Last summer, Sweeney helped set up a Community-Supported Agricultural program (CSA), which directly connects local farmers with Meadville residents. There are currently 17 CSA members who provide produce for ten different local senior residents.

Eric Winter, ’10, an environmental science major who has read many of Pollan’s books, believes that Pollan, along with being a good writer, found an ideal time to impart his theories about environmental sustainability to the general public.

“Pollan’s ideas aren’t new,” Winter said. “The ideas he works with have been talked about for a long time. But he is a phenomenal journalist and he’s presenting his ideas at a good time, in an easily understood way.”

Winter studied abroad at the Arava Institute in Israel, where he took a sustainable agriculture class that got him thinking about the fact that Americans expect to have every kind of produce in all seasons, which is a fairly new concept.

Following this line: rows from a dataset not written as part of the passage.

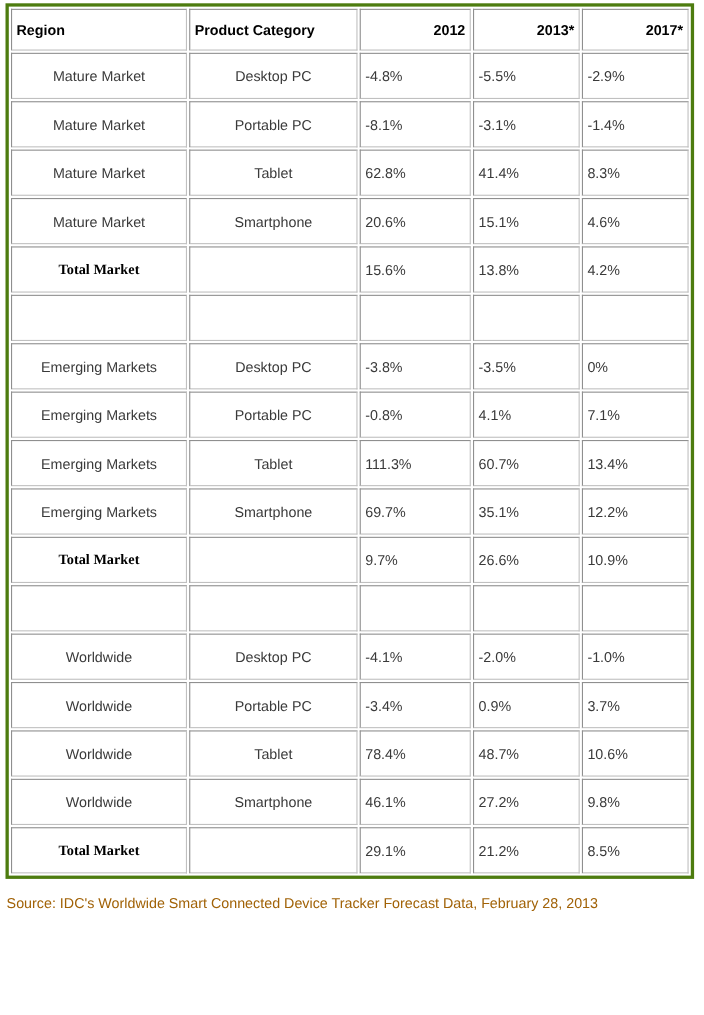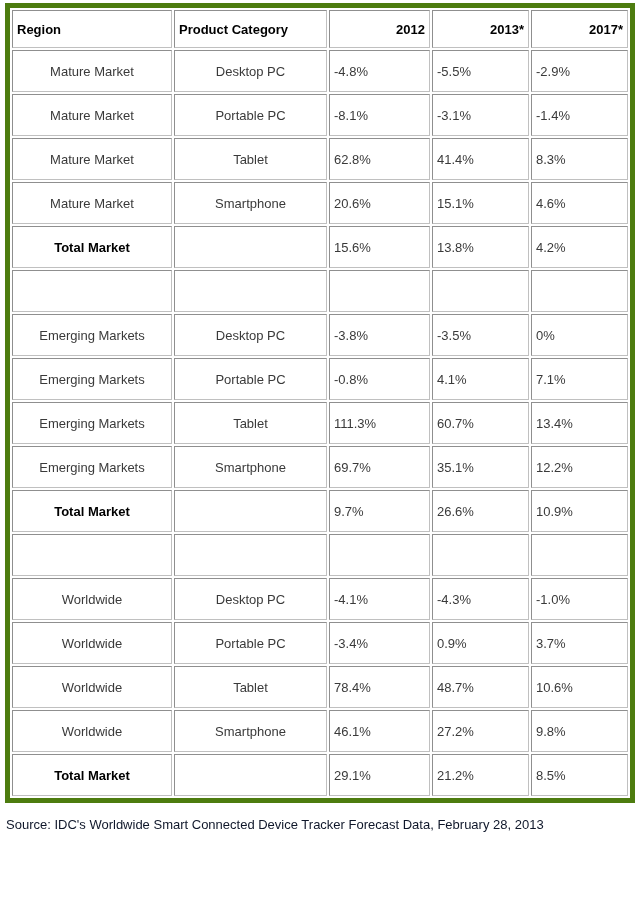"Region" table.growth { border: 5px solid #4d7c0f -> 3px solid #4d7c0f }
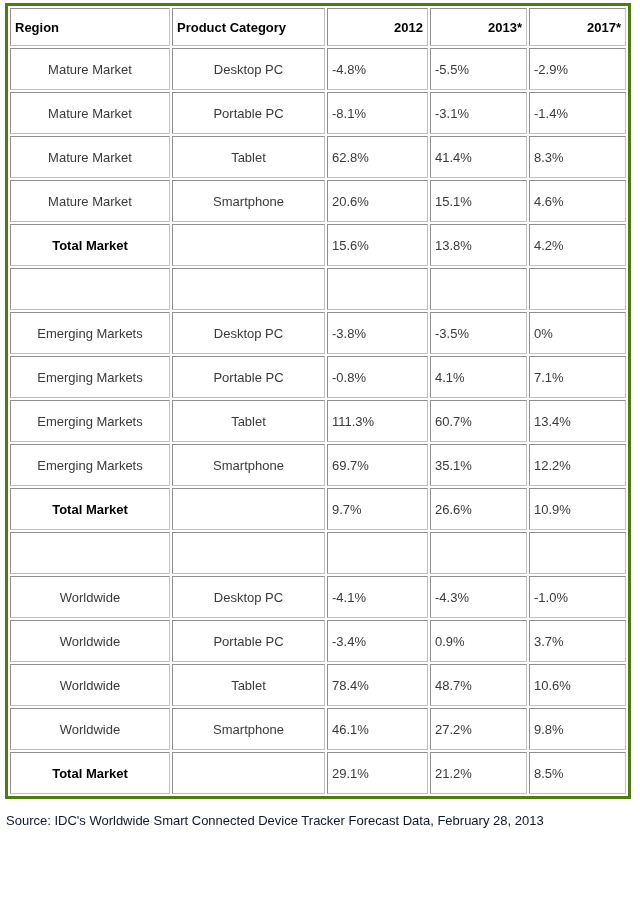"Total Market" tr.total-row td.region { font-family: none -> Liberation Serif, serif }
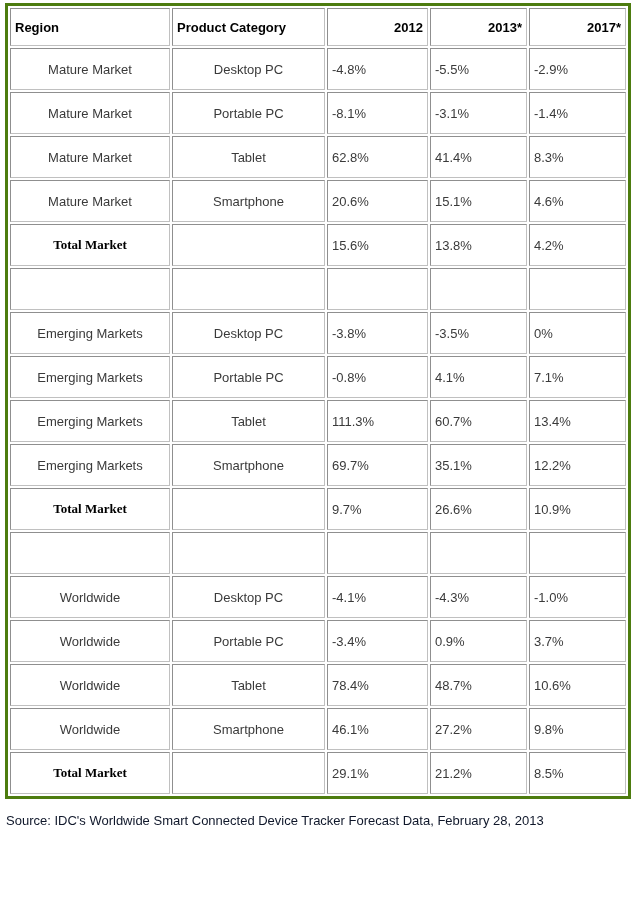"-4.3%" td.num { text: -4.3% -> -2.0% }
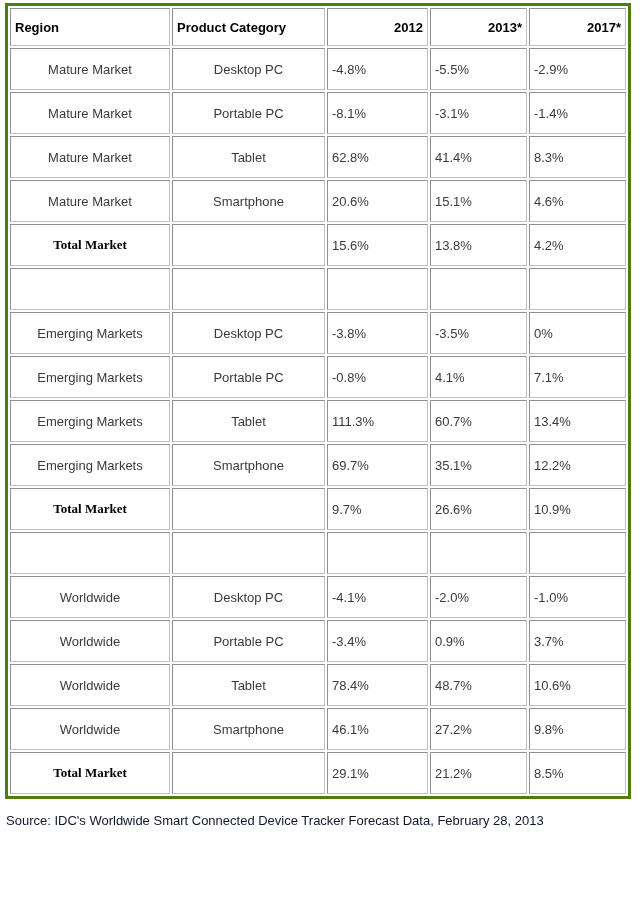"Source: IDC's Worldwide Smart Connected" .src { color: #0f172a -> #a16207 }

“Within the last 30 years, we’ve really lost track of what our food calendar is,” Winter said. “What if we could really get into appreciating foods when they are supposed to be grown in our region based on our local food calendar?”

Like many of Pollan’s readers, Winter appreciates the lack of a preachy tone in books such as “In Defense of Food.”

“I like the fact that he’s not against the consumption of meat like most environmentalists, who either feel bad about eating meat or just don’t,” Winter said. “Pollan’s view is more that it’s okay to eat quality local meat, but eat less and enjoy it.”

Students have been heavily involved with preparing for Pollan’s visit to campus.

“The Year of Social Change ambassadors are in charge of the commitment cards, ushering the events, escorting guests around campus and making up interview questions,” said Sarah Gentile, ’10, Year of Social Change ambassador. “I’m glad Michael Pollan was invited to be a part of the Year of Social Change. I think they’ve done a very good job of getting speakers from a variety of viewpoints and interests.”

Erin Sweeney emphasized that Pollan’s lecture will focus on how everyone can make a difference when it comes to facilitating major changes on a personal, local level.

“Whoever goes to the lecture will realize that yes, we’re doing these small things, and they may not seem huge,” Sweeney said. “But in the grand scheme, every single time people buy locally, it’s one more way to say ‘no’ to larger corporations that are trying to take over agriculture.”